The line containing "[294,576,376,586] AUTONOTE: ->" marks the end, so write out exactly every line from the top of the entries below through that one.

Records drawn from a dataset:
▶

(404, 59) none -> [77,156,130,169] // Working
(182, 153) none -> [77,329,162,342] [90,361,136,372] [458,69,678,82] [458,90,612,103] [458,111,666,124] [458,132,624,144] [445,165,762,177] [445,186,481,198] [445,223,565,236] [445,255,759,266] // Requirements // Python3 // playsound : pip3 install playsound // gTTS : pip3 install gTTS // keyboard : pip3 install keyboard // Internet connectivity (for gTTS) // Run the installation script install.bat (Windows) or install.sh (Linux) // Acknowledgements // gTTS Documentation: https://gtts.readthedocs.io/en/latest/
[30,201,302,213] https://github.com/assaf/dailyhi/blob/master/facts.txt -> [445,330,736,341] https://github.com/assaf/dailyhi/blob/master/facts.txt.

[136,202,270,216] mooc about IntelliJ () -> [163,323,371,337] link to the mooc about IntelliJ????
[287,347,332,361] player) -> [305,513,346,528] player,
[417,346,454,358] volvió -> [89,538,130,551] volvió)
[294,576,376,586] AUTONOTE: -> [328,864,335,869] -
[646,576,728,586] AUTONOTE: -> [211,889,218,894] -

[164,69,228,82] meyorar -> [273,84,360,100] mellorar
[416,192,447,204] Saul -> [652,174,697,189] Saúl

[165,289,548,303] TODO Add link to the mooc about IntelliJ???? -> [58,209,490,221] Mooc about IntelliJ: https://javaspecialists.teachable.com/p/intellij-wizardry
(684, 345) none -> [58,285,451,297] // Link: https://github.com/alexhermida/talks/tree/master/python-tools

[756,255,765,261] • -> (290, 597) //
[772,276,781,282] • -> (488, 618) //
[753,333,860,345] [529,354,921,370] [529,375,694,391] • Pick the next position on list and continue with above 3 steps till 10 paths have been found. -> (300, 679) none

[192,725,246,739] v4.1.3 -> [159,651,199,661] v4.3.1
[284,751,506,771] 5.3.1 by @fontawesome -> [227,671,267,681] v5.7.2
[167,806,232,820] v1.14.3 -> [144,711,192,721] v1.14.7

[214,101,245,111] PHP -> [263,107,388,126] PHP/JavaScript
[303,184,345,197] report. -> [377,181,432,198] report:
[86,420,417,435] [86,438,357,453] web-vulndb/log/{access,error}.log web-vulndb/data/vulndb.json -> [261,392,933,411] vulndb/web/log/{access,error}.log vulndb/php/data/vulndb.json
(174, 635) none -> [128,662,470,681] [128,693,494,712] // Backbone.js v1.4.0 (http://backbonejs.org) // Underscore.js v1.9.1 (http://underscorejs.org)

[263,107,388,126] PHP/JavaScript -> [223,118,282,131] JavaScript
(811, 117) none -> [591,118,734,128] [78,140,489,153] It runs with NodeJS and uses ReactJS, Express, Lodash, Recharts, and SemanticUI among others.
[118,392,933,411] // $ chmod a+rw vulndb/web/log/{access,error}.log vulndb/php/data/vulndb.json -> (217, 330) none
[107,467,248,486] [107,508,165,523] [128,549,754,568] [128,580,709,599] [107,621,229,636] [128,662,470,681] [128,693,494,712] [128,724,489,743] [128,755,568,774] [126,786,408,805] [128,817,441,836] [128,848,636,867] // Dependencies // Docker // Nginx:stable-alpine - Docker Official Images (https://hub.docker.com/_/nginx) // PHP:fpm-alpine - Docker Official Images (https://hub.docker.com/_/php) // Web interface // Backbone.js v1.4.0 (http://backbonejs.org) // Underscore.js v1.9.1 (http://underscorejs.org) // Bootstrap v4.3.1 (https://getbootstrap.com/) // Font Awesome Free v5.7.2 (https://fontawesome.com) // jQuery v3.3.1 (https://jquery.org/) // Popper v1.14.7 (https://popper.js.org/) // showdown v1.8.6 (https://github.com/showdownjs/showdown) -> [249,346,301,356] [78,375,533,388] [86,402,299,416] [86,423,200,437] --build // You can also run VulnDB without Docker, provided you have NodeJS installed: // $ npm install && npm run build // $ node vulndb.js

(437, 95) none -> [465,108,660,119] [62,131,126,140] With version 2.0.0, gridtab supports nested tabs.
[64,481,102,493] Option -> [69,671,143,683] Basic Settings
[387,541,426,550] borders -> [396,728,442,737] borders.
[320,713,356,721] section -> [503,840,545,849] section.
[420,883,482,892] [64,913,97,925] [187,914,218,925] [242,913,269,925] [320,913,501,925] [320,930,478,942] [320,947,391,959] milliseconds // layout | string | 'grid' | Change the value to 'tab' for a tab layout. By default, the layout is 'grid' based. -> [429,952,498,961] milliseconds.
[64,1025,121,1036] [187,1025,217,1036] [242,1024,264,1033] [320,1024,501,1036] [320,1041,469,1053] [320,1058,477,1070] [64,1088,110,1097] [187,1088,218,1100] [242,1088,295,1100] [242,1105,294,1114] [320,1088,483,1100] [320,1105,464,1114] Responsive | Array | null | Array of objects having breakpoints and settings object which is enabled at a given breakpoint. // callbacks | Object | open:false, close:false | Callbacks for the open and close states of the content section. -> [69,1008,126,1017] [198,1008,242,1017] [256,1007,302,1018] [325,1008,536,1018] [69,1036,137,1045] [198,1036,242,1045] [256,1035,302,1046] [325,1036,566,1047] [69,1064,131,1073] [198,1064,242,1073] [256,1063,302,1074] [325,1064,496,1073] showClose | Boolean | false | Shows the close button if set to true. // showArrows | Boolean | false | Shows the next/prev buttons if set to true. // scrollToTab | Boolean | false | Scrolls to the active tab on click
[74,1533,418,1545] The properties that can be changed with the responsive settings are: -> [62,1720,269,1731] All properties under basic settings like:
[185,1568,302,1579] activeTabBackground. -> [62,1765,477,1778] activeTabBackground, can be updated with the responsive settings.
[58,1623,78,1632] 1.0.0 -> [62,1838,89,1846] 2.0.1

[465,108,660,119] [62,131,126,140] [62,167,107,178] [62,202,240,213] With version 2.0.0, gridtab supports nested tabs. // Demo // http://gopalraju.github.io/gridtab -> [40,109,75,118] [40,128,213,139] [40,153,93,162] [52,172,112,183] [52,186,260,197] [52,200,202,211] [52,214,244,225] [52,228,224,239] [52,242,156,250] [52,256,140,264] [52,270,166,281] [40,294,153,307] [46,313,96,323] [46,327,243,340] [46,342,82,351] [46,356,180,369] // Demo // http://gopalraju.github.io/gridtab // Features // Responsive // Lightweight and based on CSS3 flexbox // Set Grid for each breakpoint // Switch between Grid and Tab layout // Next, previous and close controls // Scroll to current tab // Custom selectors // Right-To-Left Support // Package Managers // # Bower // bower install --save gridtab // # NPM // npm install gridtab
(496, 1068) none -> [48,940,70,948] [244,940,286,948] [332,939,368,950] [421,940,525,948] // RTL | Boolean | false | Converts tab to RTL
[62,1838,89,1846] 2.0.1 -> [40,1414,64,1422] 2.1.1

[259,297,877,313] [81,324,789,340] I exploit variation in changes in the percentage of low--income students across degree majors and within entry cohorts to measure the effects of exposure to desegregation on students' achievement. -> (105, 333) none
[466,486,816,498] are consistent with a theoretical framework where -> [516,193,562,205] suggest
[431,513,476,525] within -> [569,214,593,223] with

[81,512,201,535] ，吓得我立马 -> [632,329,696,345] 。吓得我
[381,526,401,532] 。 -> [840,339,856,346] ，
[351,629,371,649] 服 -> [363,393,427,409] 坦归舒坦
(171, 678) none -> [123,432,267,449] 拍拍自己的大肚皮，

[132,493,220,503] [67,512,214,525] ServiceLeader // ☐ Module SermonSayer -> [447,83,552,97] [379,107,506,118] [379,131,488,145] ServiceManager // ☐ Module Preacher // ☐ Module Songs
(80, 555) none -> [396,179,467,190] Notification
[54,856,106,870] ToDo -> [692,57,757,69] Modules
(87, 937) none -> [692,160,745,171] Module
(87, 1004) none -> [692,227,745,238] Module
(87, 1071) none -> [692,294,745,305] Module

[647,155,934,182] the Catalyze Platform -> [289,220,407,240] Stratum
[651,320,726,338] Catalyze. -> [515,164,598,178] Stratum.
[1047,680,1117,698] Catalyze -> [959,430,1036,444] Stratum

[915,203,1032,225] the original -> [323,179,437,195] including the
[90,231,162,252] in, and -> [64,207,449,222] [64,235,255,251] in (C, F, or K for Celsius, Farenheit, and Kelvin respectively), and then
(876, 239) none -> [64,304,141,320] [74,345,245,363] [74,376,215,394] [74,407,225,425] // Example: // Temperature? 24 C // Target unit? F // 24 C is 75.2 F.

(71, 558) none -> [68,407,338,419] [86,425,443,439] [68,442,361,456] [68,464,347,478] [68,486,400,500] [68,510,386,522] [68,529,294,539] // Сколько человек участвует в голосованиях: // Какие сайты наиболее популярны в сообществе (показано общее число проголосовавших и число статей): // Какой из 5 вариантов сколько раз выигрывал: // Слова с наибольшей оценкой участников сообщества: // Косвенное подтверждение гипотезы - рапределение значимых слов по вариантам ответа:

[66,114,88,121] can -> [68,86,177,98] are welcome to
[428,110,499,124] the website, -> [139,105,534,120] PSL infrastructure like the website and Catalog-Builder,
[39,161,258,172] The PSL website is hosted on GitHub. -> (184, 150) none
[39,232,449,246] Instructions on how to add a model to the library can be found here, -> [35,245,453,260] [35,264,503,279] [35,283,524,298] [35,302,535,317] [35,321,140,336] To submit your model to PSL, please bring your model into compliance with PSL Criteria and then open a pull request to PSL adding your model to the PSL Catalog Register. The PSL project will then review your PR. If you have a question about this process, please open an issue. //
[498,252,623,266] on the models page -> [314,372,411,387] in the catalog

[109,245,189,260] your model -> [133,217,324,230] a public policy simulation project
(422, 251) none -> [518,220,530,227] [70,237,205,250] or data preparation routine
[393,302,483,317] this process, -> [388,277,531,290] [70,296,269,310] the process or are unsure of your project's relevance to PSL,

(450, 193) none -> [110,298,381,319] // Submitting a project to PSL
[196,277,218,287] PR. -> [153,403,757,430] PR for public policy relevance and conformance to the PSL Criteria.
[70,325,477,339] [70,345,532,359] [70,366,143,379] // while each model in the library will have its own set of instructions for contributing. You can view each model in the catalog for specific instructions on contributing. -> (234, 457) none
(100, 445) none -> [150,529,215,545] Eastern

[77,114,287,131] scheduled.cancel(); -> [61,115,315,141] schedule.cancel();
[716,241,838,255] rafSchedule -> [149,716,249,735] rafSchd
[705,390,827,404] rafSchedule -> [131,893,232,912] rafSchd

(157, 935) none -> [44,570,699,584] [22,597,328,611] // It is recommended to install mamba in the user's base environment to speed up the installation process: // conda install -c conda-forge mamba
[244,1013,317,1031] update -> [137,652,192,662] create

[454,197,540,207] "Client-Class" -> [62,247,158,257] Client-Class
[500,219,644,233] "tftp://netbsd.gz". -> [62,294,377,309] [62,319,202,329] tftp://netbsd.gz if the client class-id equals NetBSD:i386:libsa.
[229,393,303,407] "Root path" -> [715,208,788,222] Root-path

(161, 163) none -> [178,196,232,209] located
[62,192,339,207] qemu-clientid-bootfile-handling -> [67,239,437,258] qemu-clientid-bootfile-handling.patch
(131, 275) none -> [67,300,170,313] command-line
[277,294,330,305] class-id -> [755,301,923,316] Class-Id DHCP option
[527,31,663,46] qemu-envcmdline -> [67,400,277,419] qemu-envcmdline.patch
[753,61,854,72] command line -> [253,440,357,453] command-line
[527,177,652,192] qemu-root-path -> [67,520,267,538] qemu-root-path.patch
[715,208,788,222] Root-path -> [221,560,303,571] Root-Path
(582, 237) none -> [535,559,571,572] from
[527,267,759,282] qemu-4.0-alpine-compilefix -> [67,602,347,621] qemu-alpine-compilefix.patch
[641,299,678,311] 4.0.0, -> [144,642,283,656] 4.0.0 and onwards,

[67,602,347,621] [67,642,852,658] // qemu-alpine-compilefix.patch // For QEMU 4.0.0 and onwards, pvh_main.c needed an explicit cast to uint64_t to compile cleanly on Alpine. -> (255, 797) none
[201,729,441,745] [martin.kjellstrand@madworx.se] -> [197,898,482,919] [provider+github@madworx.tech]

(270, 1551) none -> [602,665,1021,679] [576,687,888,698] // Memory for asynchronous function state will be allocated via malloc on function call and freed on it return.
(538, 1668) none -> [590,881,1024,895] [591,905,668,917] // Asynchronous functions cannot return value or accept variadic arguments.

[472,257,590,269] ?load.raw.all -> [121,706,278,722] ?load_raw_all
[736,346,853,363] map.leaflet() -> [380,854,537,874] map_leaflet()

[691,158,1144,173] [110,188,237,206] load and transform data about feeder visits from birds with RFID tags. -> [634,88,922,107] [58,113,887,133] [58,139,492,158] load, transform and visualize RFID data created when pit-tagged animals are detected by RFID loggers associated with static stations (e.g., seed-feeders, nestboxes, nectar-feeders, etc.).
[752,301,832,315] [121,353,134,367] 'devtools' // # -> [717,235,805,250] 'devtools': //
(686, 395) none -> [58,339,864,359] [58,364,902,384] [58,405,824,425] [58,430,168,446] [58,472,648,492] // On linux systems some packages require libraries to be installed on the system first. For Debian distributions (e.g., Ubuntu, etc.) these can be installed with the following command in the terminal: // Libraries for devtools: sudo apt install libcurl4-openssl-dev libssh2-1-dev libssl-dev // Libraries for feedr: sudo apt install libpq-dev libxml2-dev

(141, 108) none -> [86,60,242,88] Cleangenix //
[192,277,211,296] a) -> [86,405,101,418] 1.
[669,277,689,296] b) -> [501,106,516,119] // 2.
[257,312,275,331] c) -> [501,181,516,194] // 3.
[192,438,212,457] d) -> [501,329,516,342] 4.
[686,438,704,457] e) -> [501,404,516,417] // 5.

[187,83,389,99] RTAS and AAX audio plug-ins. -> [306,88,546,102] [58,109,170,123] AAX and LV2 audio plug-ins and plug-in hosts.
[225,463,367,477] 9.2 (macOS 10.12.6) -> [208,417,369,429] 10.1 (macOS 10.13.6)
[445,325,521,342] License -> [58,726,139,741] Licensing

◀

> _Your solution_:
(404, 59) none -> [77,156,130,169] // Working
(182, 153) none -> [77,329,162,342] [90,361,136,372] [458,69,678,82] [458,90,612,103] [458,111,666,124] [458,132,624,144] [445,165,762,177] [445,186,481,198] [445,223,565,236] [445,255,759,266] // Requirements // Python3 // playsound : pip3 install playsound // gTTS : pip3 install gTTS // keyboard : pip3 install keyboard // Internet connectivity (for gTTS) // Run the installation script install.bat (Windows) or install.sh (Linux) // Acknowledgements // gTTS Documentation: https://gtts.readthedocs.io/en/latest/
[30,201,302,213] https://github.com/assaf/dailyhi/blob/master/facts.txt -> [445,330,736,341] https://github.com/assaf/dailyhi/blob/master/facts.txt.

[136,202,270,216] mooc about IntelliJ () -> [163,323,371,337] link to the mooc about IntelliJ????
[287,347,332,361] player) -> [305,513,346,528] player,
[417,346,454,358] volvió -> [89,538,130,551] volvió)
[294,576,376,586] AUTONOTE: -> [328,864,335,869] -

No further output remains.